ICE CREAM WAR

A light tale that will appeal to fans of the cozy mystery genre.

In Janson’s (Mal Practice, 2013, etc.) mystery set in small-town Nebraska, an ice cream shop owner reluctantly assists her business rival when a dead body is found in his store.

This novel is a competent, cozy mystery of the dream-job genre, in which a sleuth is reluctantly drawn into an investigation when she’d rather be pursuing her desired career. Here, Mary Burke, who graduated from law school but never took the bar exam, spends her days trying to sell ice cream in her small hometown—that is, when she isn’t seething over the antics of Jeremiah “Jerry” Wilson, a Southern California surfer and slacker who’s returned to town to keep an eye on his crazy Aunt May. Unfortunately, Jerry has also chosen to reopen his ice cream parlor, but he isn’t in it for the money—instead, he gives the stuff away.

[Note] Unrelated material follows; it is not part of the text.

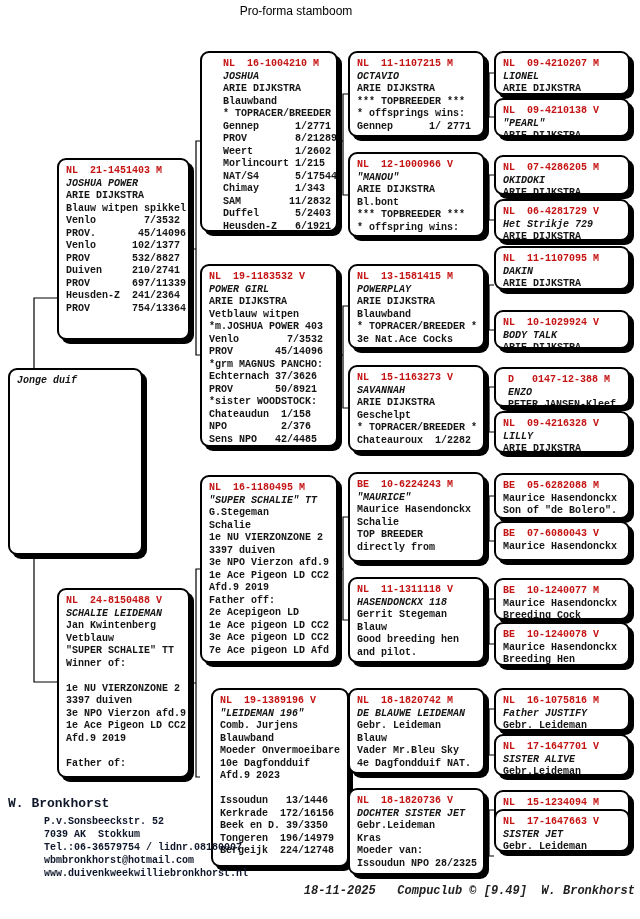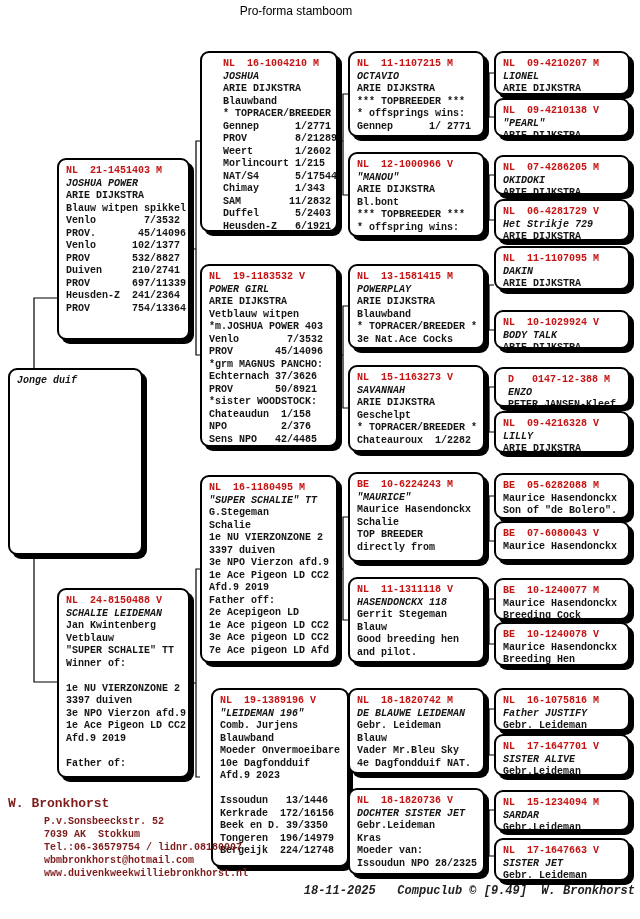"W. Bronkhorst" .owner { color: #7f1d1d -> #0f172a }
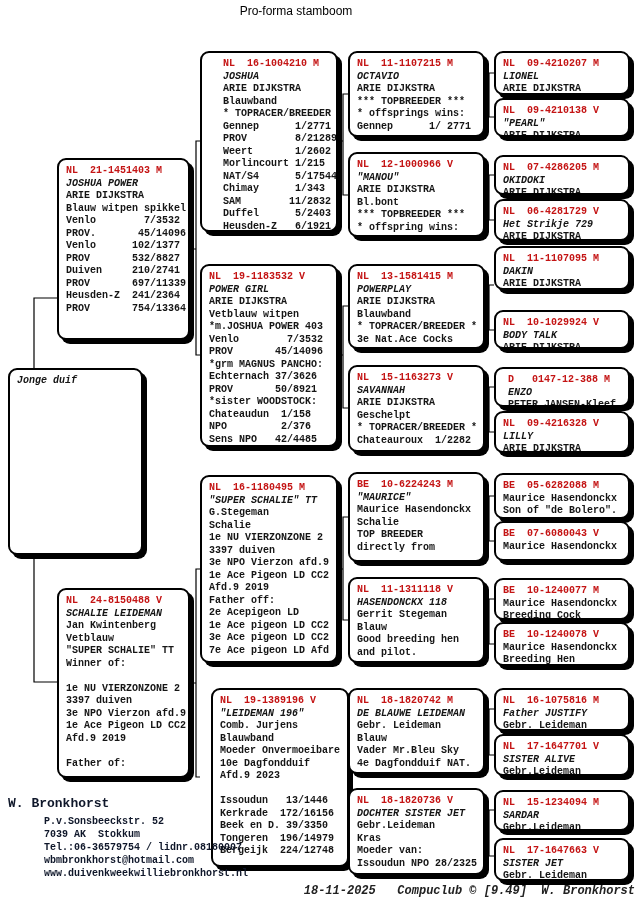"NL 17-1647663 V" div.pbox { top: 838px -> 809px }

When one of Jerry’s ex-roommates from Huntington Beach, California—the decidedly unsavory Angie—turns up dead in his store, Mary can’t help putting her legal mind to work to help the hapless man out of his fix. The predictable conflict between Midwest small-town values and the presumed sex-drugs-and-rock ’n’ roll lifestyle of Left Coast denizens is played for laughs; Jerry’s apparent stoner vibe, for example, turns out to be more Zen than zonked, and when he talks about selling grass, he actually means sod. However, his blissed-out naïveté can wear thin after a while. There’s some effective nastiness afoot, however, regarding roomies that Jerry tried, and failed, to pull out of destructive lifestyles, and the Nebraskans who hide venality under a wholesome facade. Underneath the high jinks, though, this is a mystery that plays fair and relies on the accumulation and analysis of evidence—rather than characters running around frantically until the solution falls into their lap, as is too often the case in mysteries of this ilk.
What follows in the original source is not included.